#### RECORDS FOR THE TASK ####

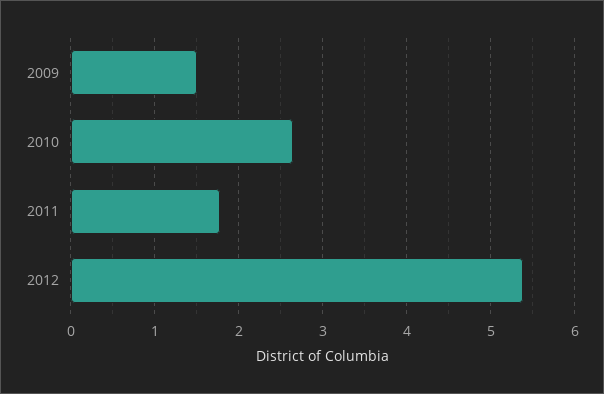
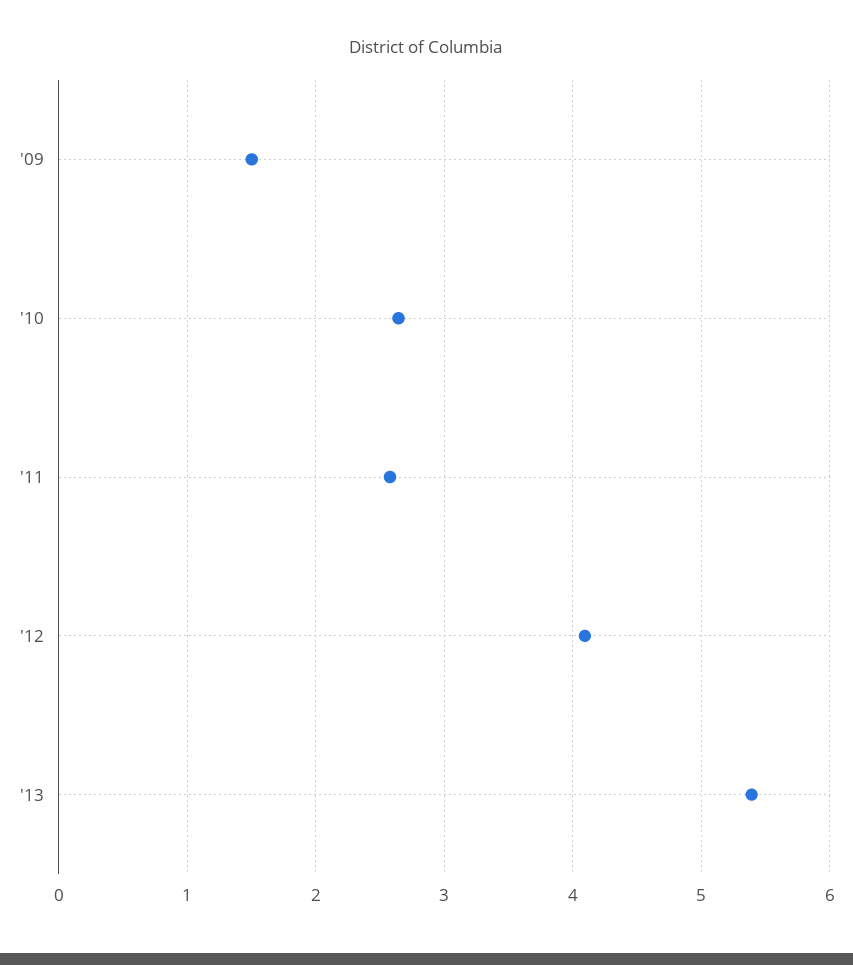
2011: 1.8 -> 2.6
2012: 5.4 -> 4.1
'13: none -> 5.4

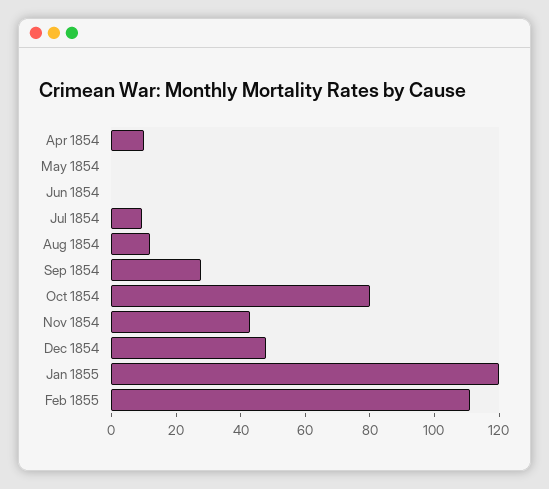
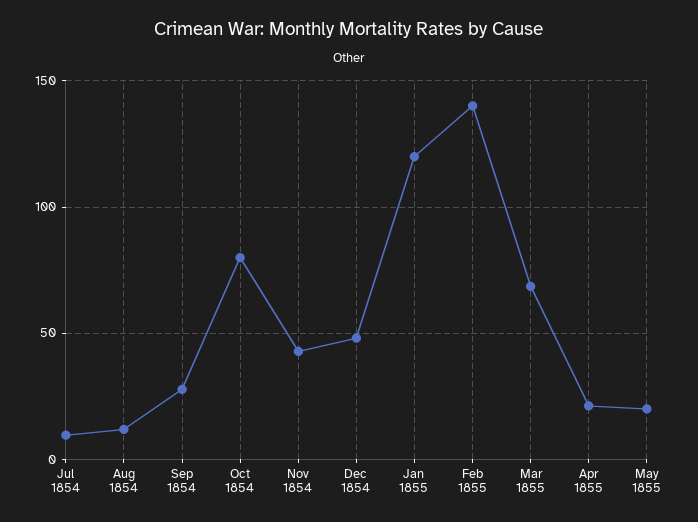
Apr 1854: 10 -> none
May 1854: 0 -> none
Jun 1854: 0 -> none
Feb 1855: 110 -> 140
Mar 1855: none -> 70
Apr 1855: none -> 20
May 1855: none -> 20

####

▶ [EXERCISE BRIEF]
The answer should consist of all the records, duplicated exactly, with no images included.

▶ [EXERCISE OUTPUT]
2011: 1.8 -> 2.6
2012: 5.4 -> 4.1
'13: none -> 5.4

Apr 1854: 10 -> none
May 1854: 0 -> none
Jun 1854: 0 -> none
Feb 1855: 110 -> 140
Mar 1855: none -> 70
Apr 1855: none -> 20
May 1855: none -> 20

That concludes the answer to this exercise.